## TASK PROMPT
Apart from the pictures, every entry must be retyped exactly.
'''
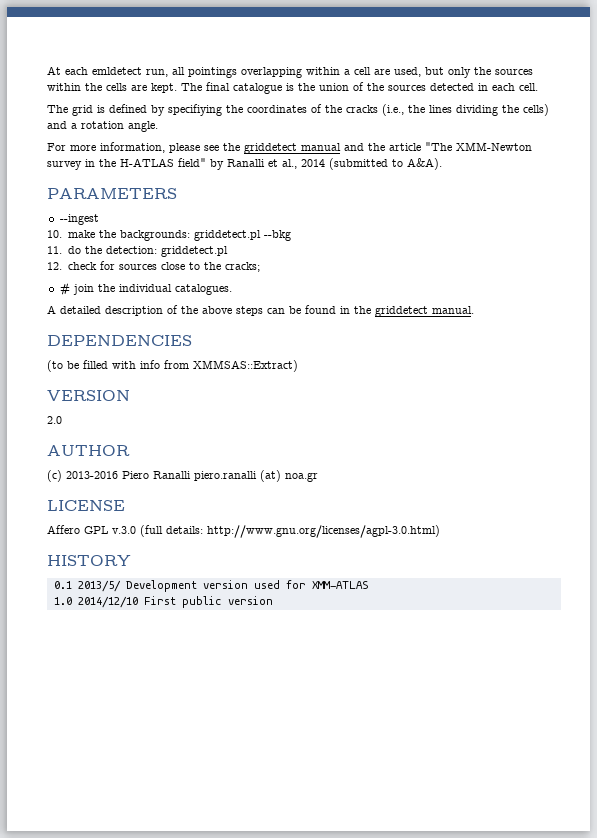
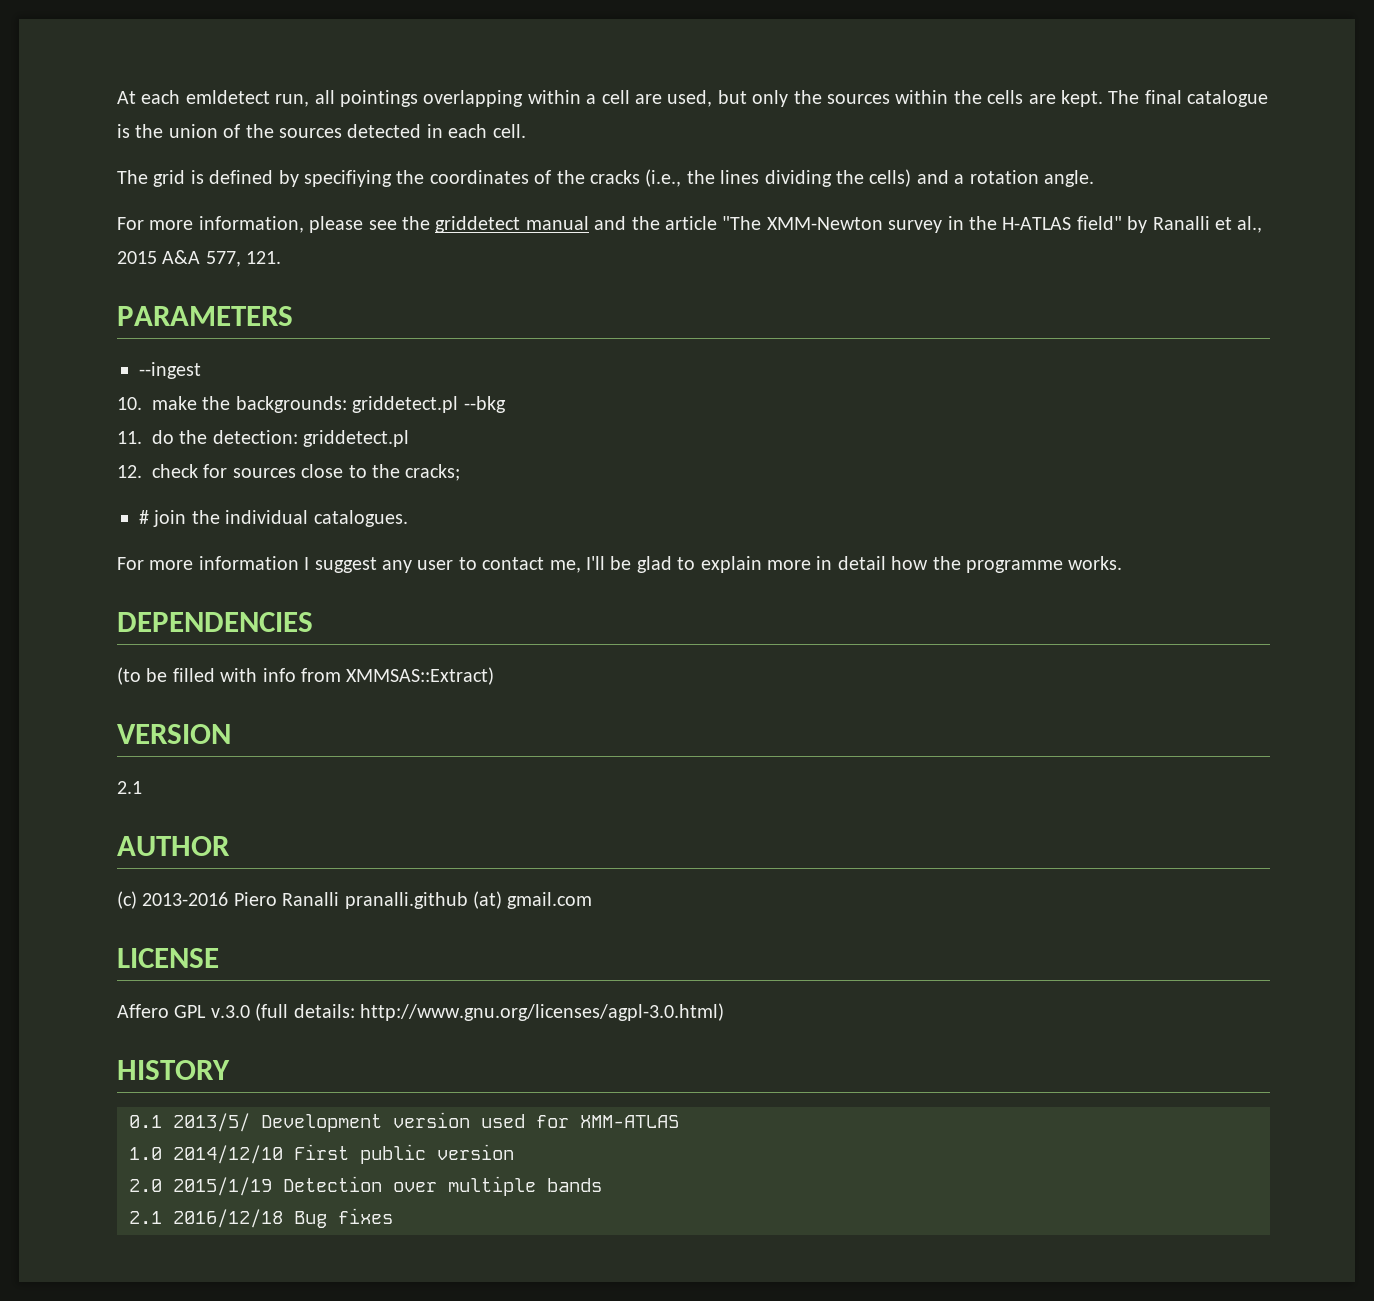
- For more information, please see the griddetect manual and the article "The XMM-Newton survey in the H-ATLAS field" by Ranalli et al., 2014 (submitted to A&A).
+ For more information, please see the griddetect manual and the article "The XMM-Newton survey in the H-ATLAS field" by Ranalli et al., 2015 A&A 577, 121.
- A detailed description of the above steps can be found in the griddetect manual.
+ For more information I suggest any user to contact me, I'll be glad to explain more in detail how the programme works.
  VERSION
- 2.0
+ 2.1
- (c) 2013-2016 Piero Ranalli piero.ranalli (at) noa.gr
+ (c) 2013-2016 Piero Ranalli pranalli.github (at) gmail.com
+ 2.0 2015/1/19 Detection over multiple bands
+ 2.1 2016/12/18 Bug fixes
'''
## TASK SOLUTION
- For more information, please see the griddetect manual and the article "The XMM-Newton survey in the H-ATLAS field" by Ranalli et al., 2014 (submitted to A&A).
+ For more information, please see the griddetect manual and the article "The XMM-Newton survey in the H-ATLAS field" by Ranalli et al., 2015 A&A 577, 121.
- A detailed description of the above steps can be found in the griddetect manual.
+ For more information I suggest any user to contact me, I'll be glad to explain more in detail how the programme works.
  VERSION
- 2.0
+ 2.1
- (c) 2013-2016 Piero Ranalli piero.ranalli (at) noa.gr
+ (c) 2013-2016 Piero Ranalli pranalli.github (at) gmail.com
+ 2.0 2015/1/19 Detection over multiple bands
+ 2.1 2016/12/18 Bug fixes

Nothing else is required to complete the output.